▶ **What the exercise asks**: Select and copy out every line in the records containing "none".

[Before-and-after change data]
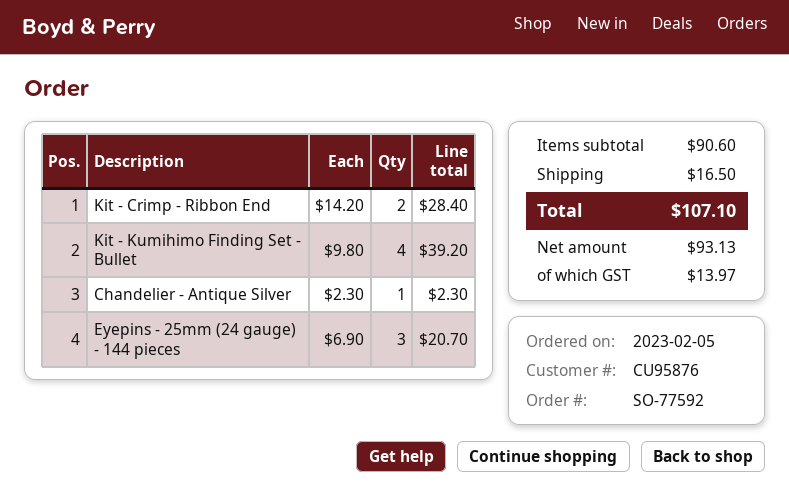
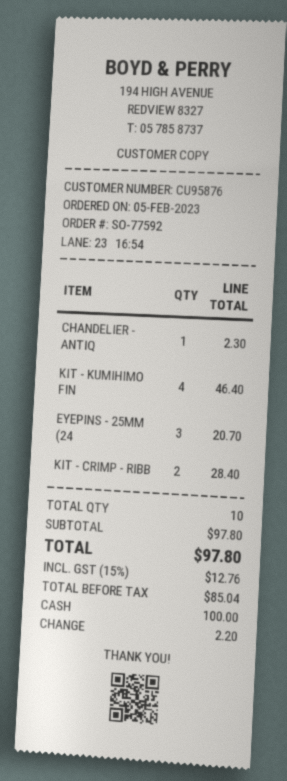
Kit - Kumihimo Finding Set - Bullet: 4 for 39.20 -> 4 for 46.40
subtotal: 90.60 -> 97.80
shipping: 16.50 -> none
net: 93.13 -> 85.04
tax: 13.97 -> 12.76
total: 107.10 -> 97.80

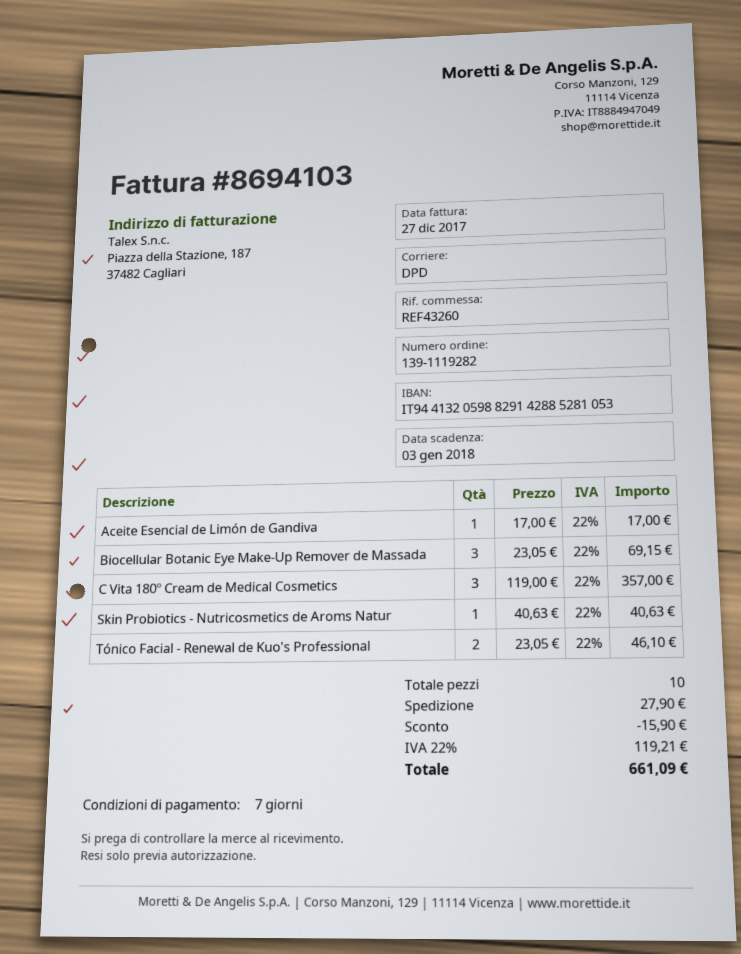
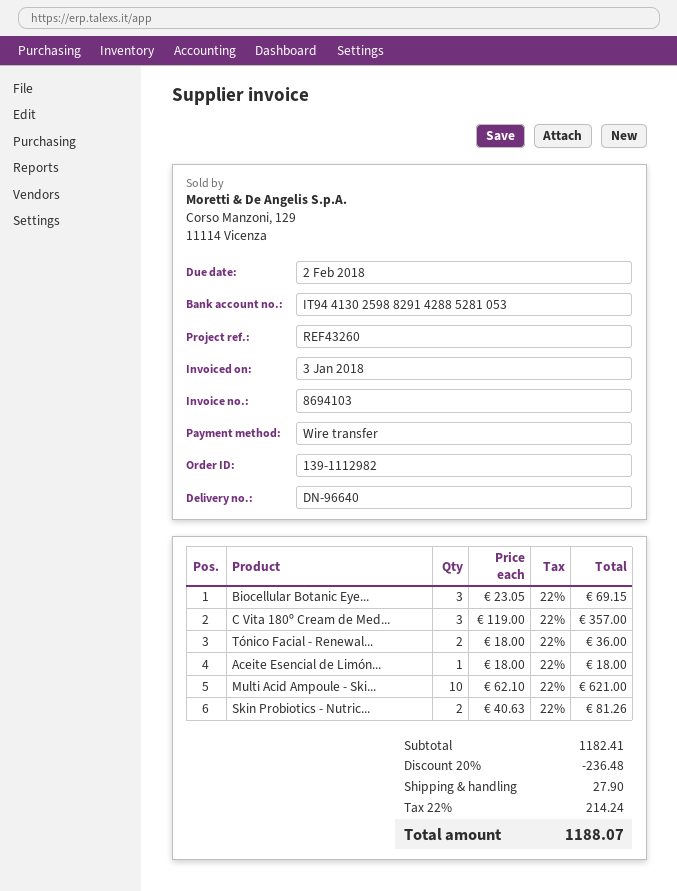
order number: 139-1119282 -> 139-1112982
invoice date: 2017-12-27 -> 2018-01-03
due date: 2018-01-03 -> 2018-02-02
bank account: IT9441320598829142885281053 -> IT9441302598829142885281053
Aceite Esencial de Limón de Gandiva: 1 x 17.00 = 17.00 -> 1 x 18.00 = 18.00
Skin Probiotics - Nutricosmetics de Aroms Natur: 1 x 40.63 = 40.63 -> 2 x 40.63 = 81.26
Tónico Facial - Renewal de Kuo's Professional: 2 x 23.05 = 46.10 -> 2 x 18.00 = 36.00
Multi Acid Ampoule - Ski...: none -> 10 x 62.10 = 621.00
discount: 15.90 -> 236.48
tax: 22% = 119.21 -> 22% = 214.24
total: 661.09 -> 1188.07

▶ **Result for this exercise**:
shipping: 16.50 -> none
Multi Acid Ampoule - Ski...: none -> 10 x 62.10 = 621.00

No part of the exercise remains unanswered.